Task description — A faithful, word-for-word copy of the records is required, and it must contain no pictures.

Records for this task —
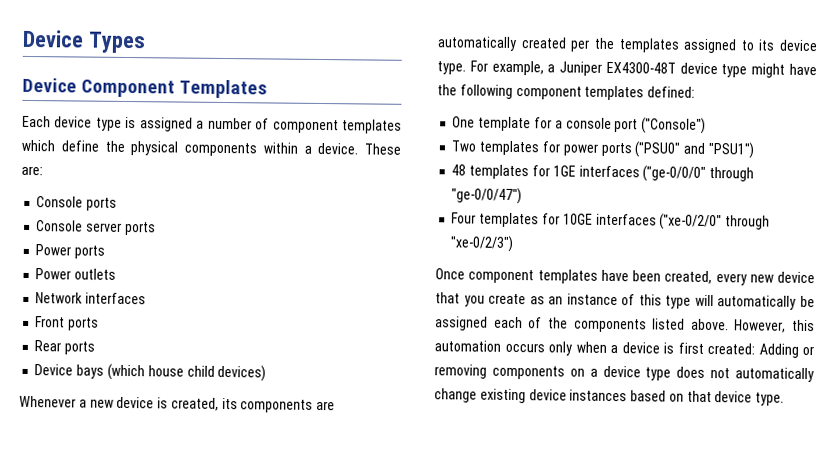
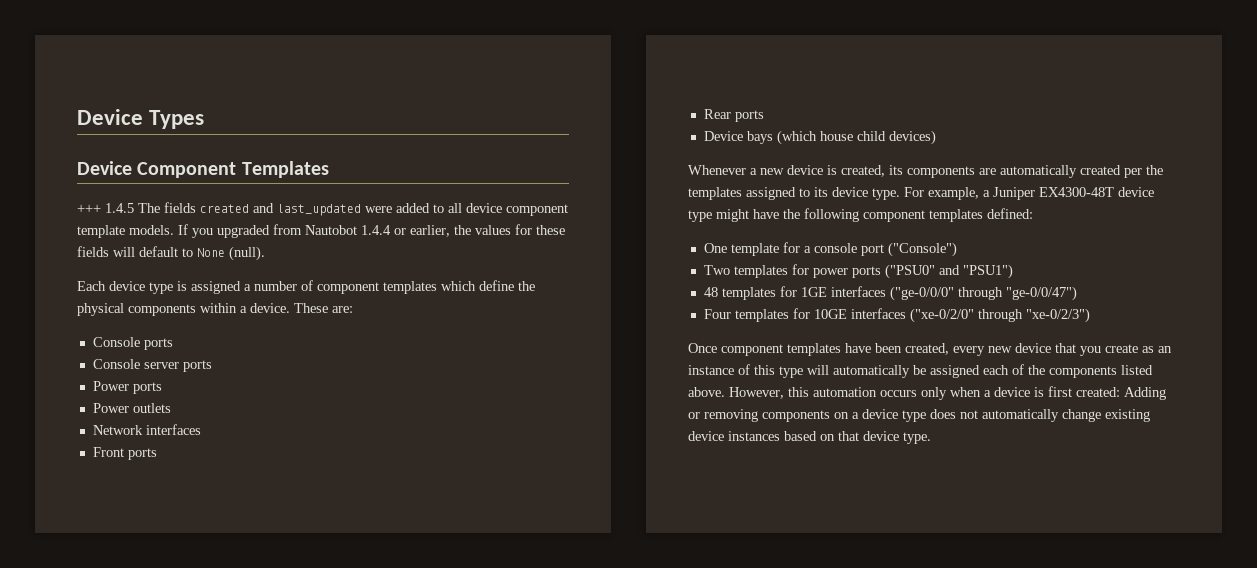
+ +++ 1.4.5 The fields created and last_updated were added to all device component template models. If you upgraded from Nautobot 1.4.4 or earlier, the values for these fields will default to None (null).

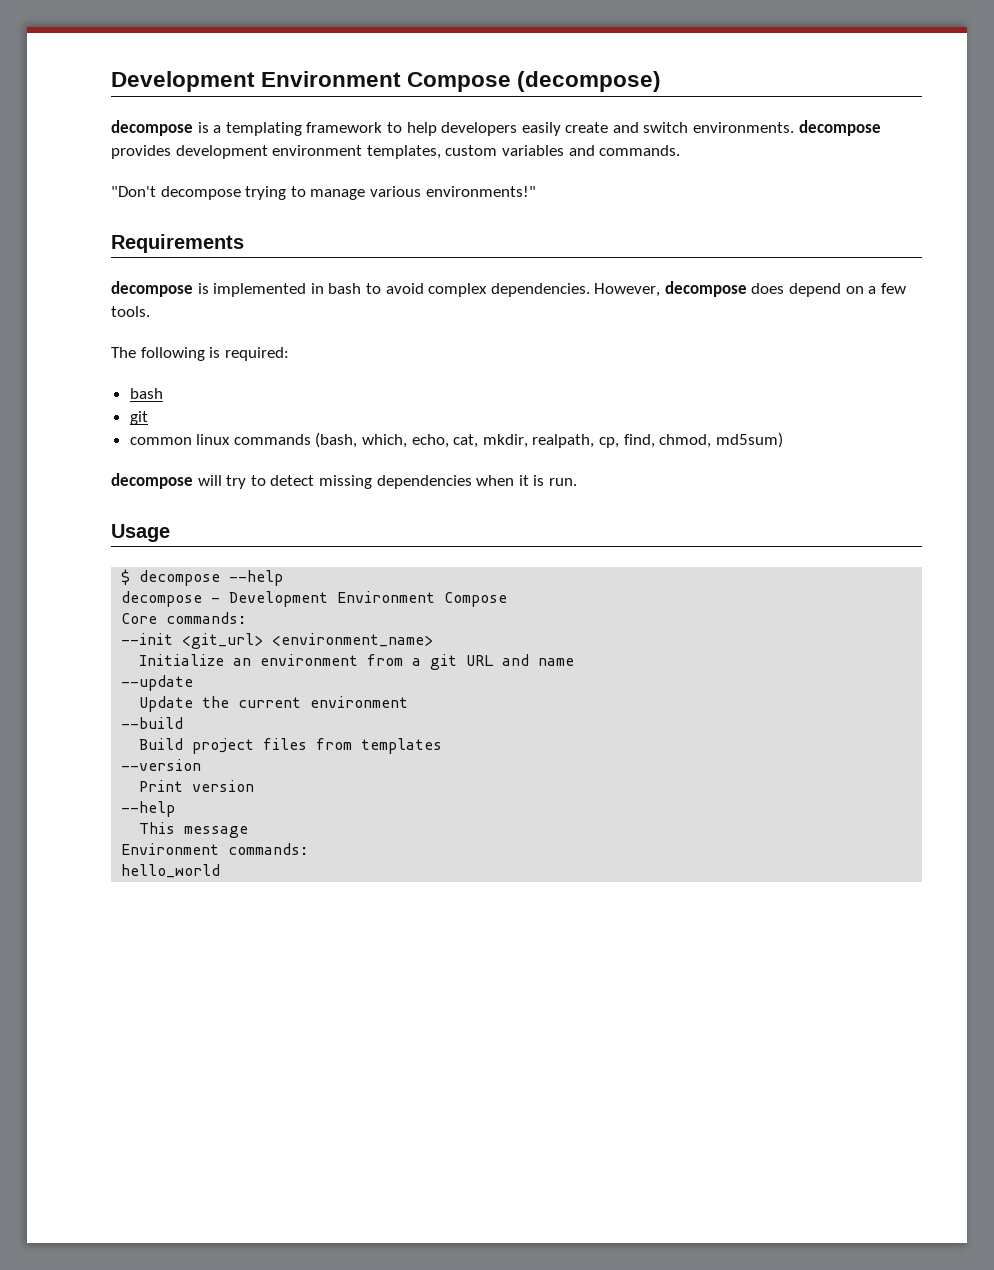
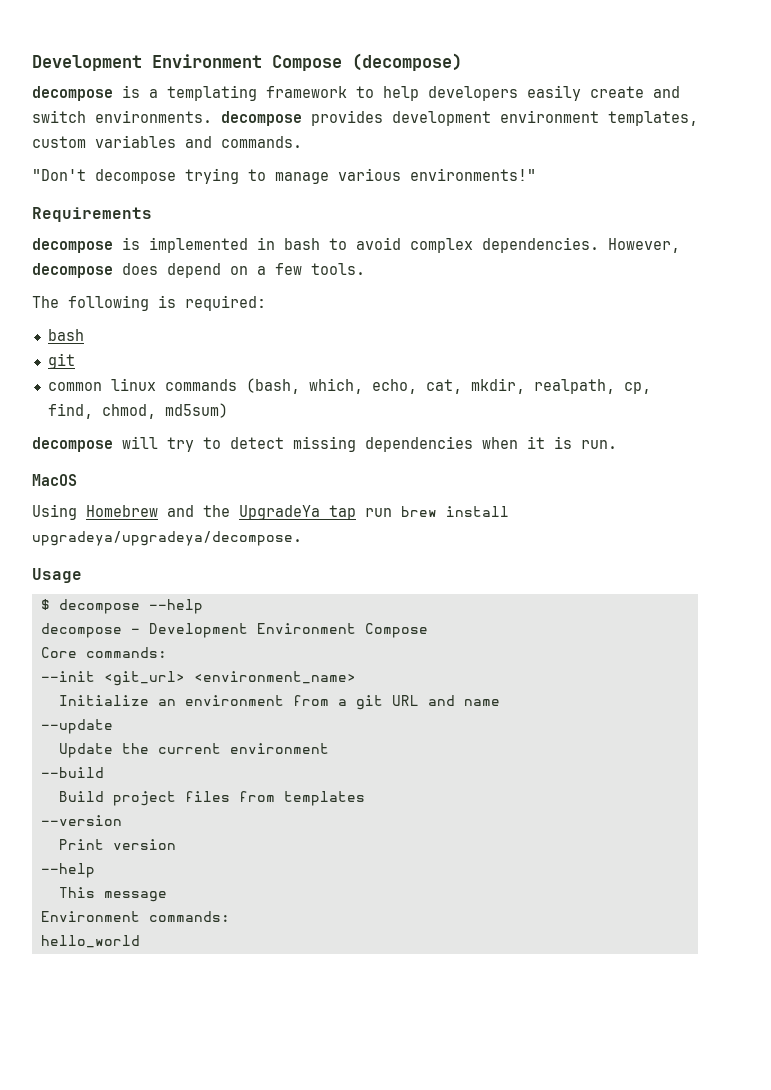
+ MacOS
+ Using Homebrew and the UpgradeYa tap run brew install upgradeya/upgradeya/decompose.

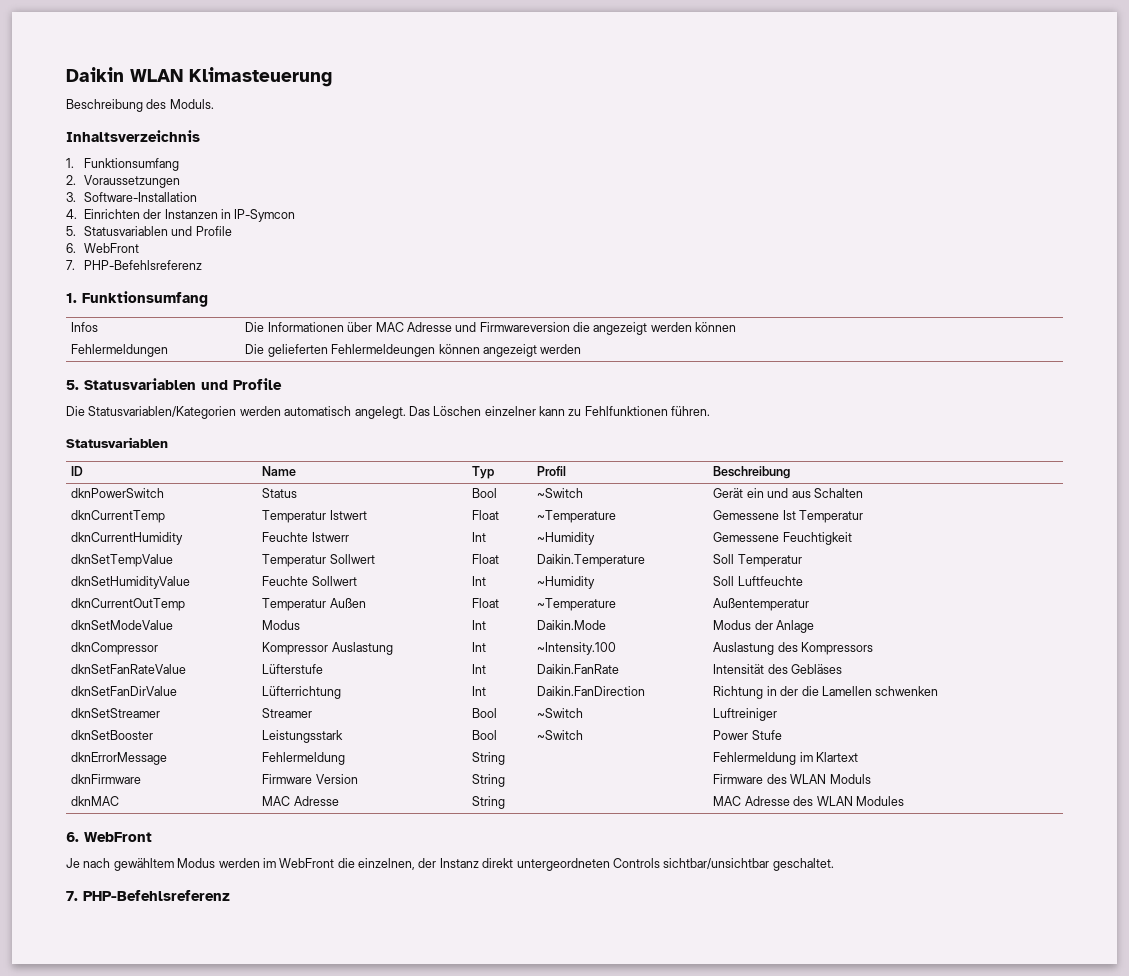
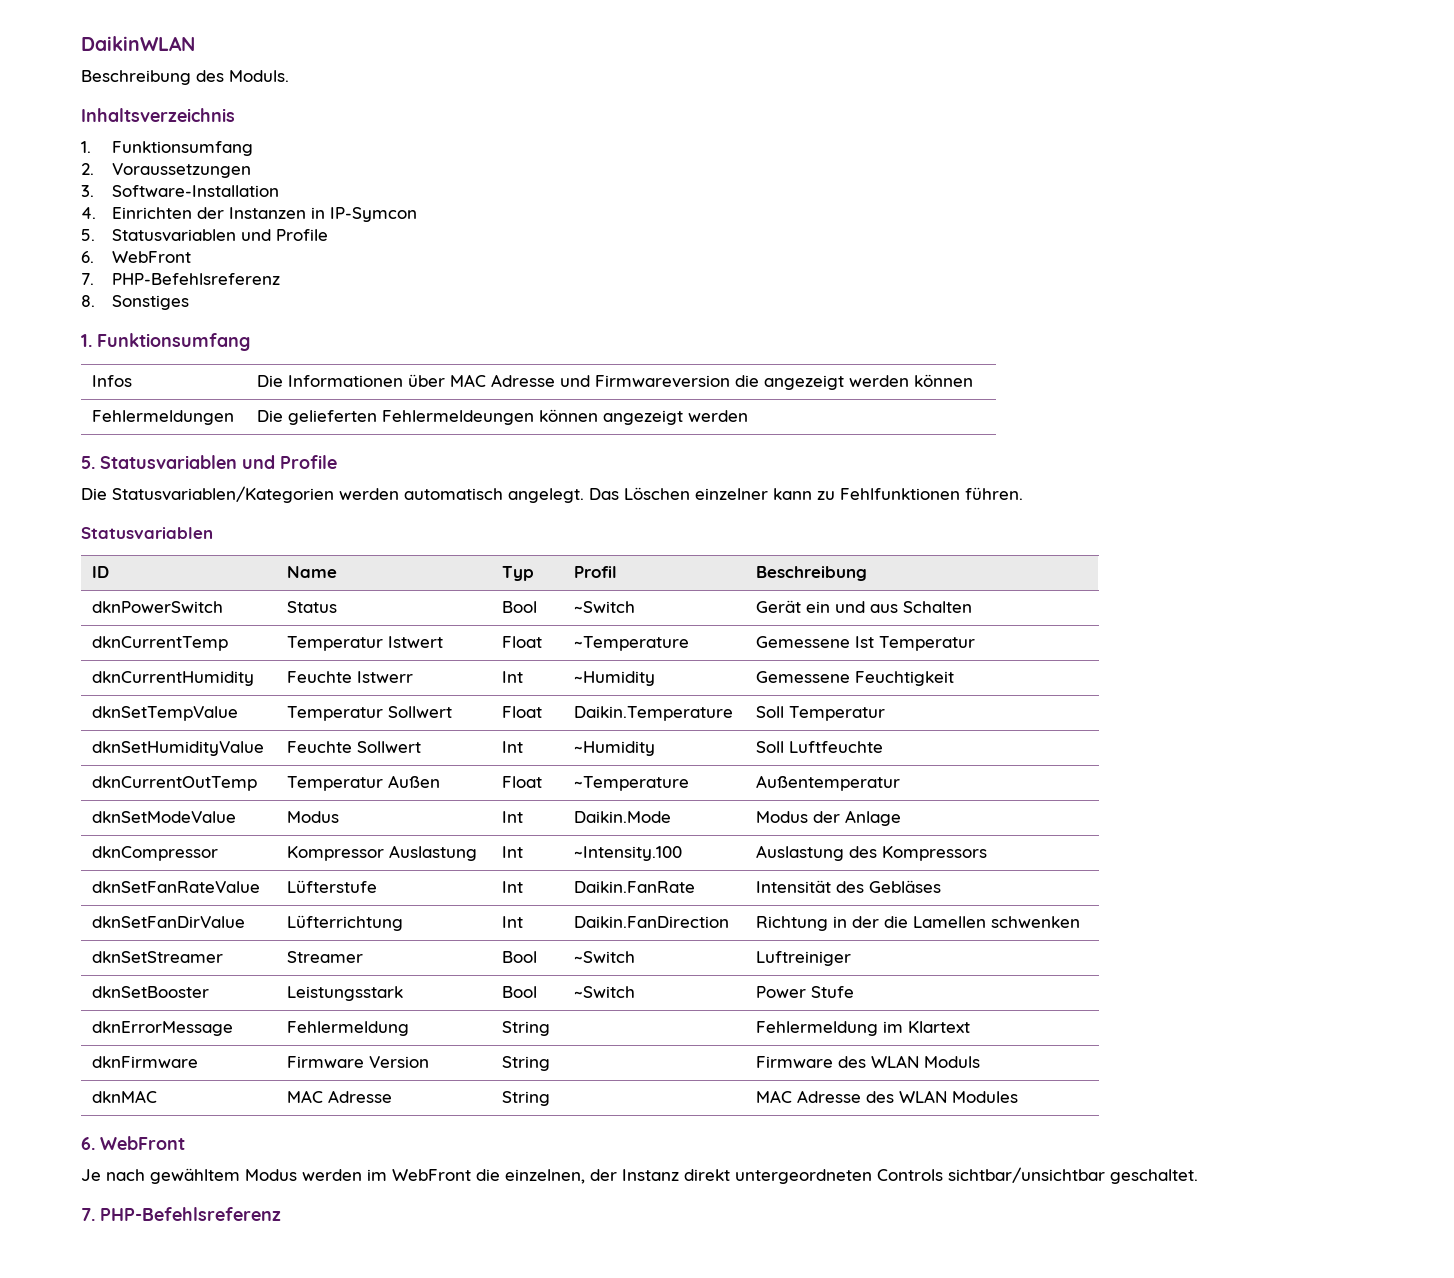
- Daikin WLAN Klimasteuerung
+ DaikinWLAN
+ 8. Sonstiges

Exercise output —
+ +++ 1.4.5 The fields created and last_updated were added to all device component template models. If you upgraded from Nautobot 1.4.4 or earlier, the values for these fields will default to None (null).

+ MacOS
+ Using Homebrew and the UpgradeYa tap run brew install upgradeya/upgradeya/decompose.

- Daikin WLAN Klimasteuerung
+ DaikinWLAN
+ 8. Sonstiges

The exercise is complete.